#### Instructions to follow:
If a line below includes the string "始めるにあたって", copy it.

#### Dataset content:
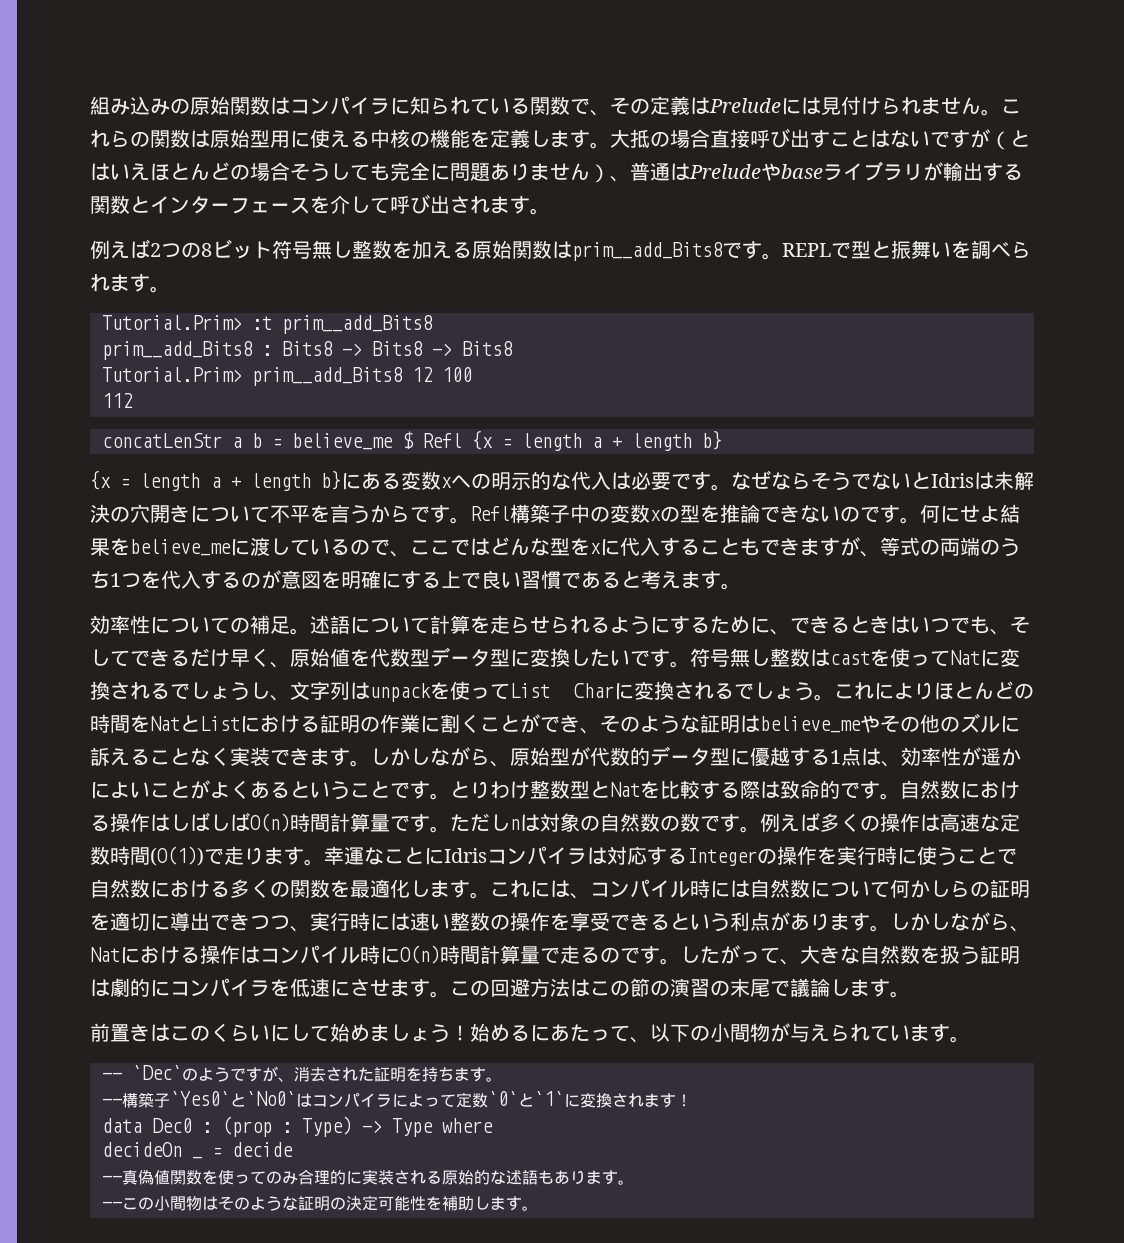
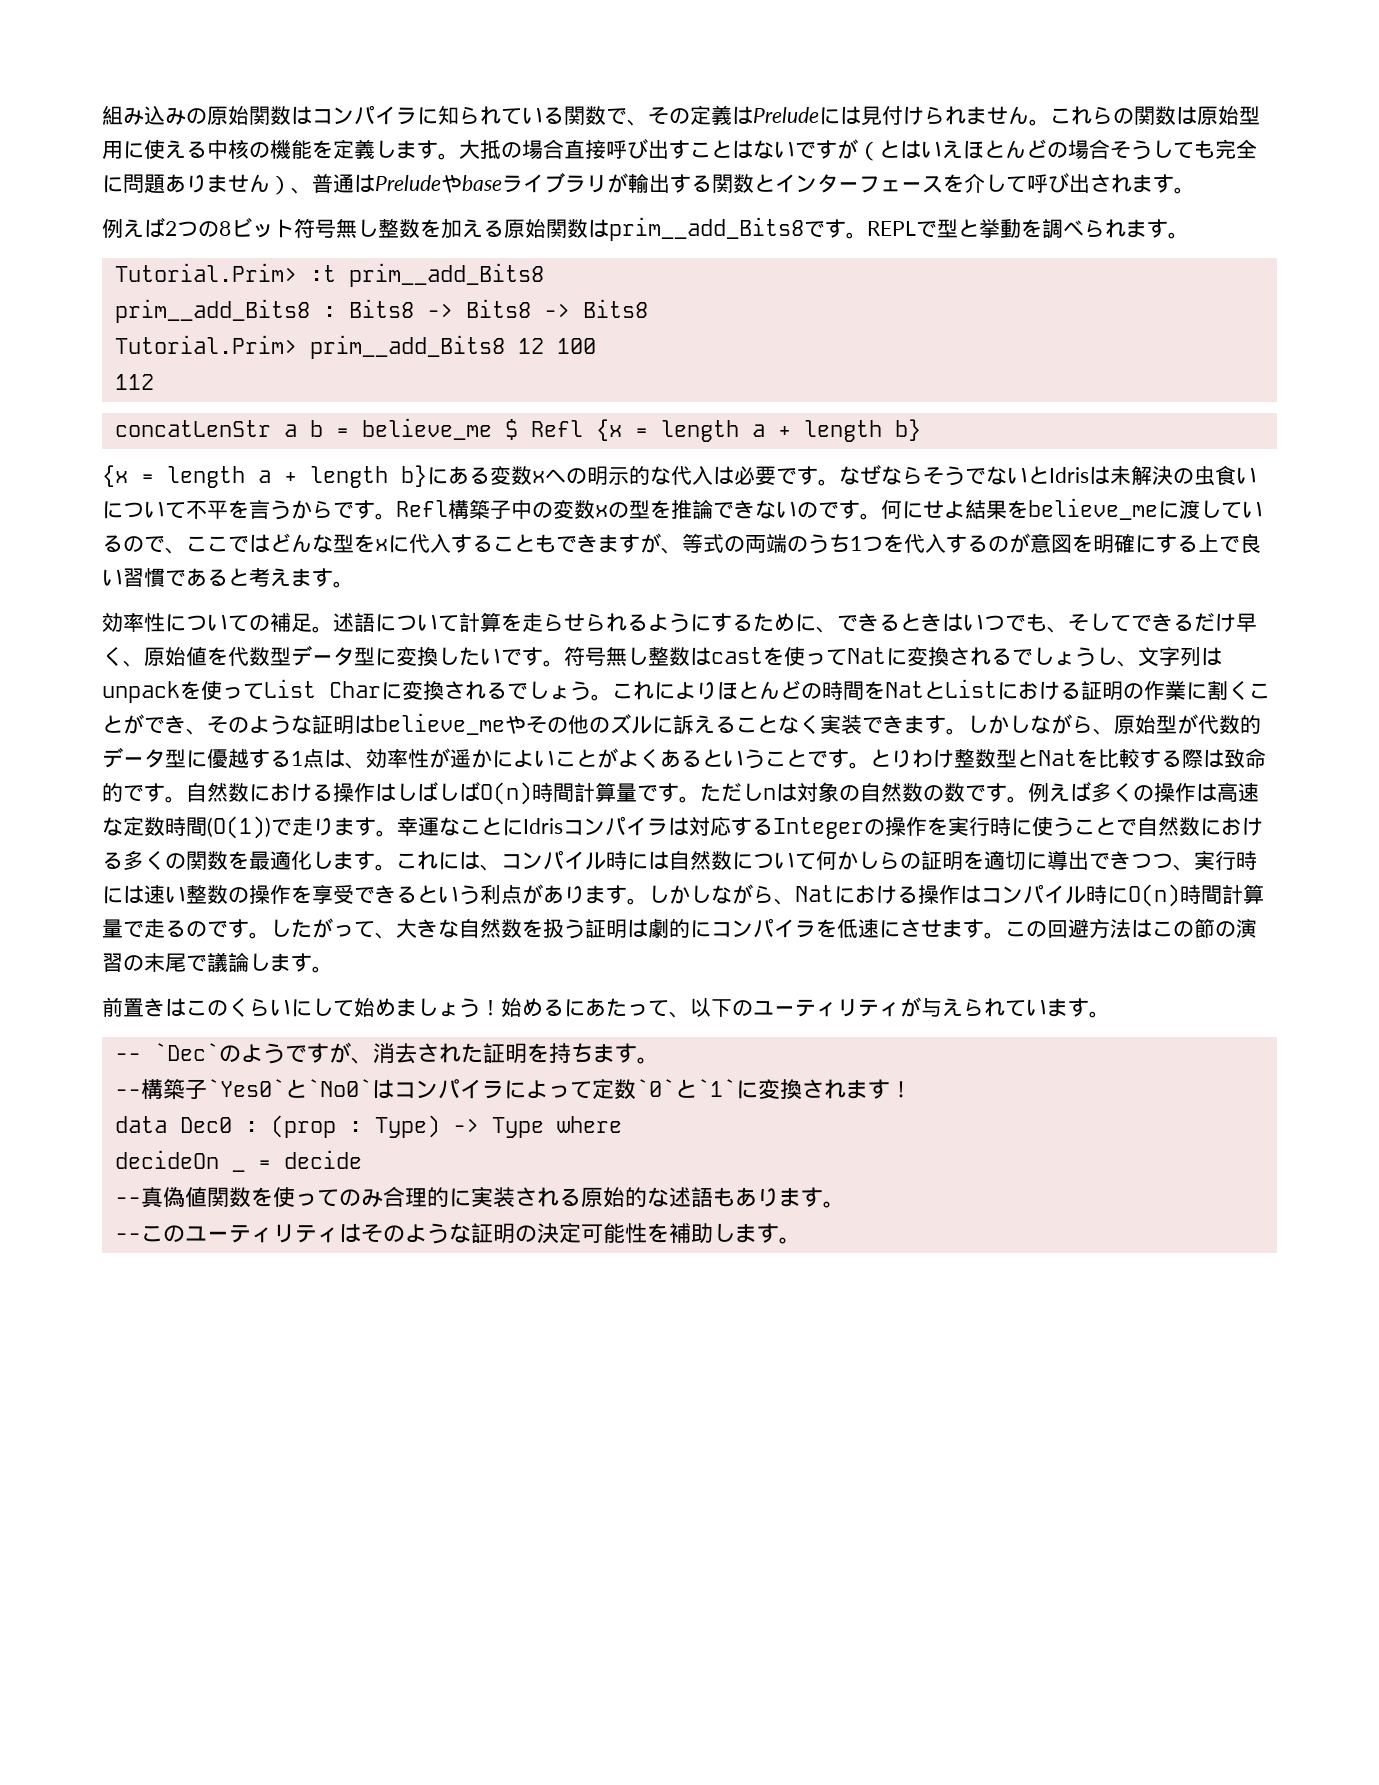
- REPLで型と振舞いを調べられます。
+ REPLで型と挙動を調べられます。
- なぜならそうでないとIdrisは未解決の穴開きについて不平を言うからです。
+ なぜならそうでないとIdrisは未解決の虫食いについて不平を言うからです。
- 始めるにあたって、以下の小間物が与えられています。
+ 始めるにあたって、以下のユーティリティが与えられています。
- --この小間物はそのような証明の決定可能性を補助します。
+ --このユーティリティはそのような証明の決定可能性を補助します。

#### Expected answer:
- 始めるにあたって、以下の小間物が与えられています。
+ 始めるにあたって、以下のユーティリティが与えられています。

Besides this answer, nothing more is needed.